:: About this task ::
Within the records below is a range that opens at the line with "text: AmpR ->" and closes at the line with "text: then ->". Return that range word for word, both ends included, and only that range.

··· Working data

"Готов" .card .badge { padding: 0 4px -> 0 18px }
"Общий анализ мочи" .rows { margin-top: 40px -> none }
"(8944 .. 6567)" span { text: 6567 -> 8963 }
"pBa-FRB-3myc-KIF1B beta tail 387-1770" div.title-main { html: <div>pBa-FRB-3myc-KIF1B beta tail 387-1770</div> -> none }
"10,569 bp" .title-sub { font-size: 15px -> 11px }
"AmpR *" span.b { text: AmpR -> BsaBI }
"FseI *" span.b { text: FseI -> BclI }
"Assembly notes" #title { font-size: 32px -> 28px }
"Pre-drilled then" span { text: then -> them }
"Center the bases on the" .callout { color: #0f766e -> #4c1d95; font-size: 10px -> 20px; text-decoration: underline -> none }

······

:: Final answer ::
"AmpR *" span.b { text: AmpR -> BsaBI }
"FseI *" span.b { text: FseI -> BclI }
"Assembly notes" #title { font-size: 32px -> 28px }
"Pre-drilled then" span { text: then -> them }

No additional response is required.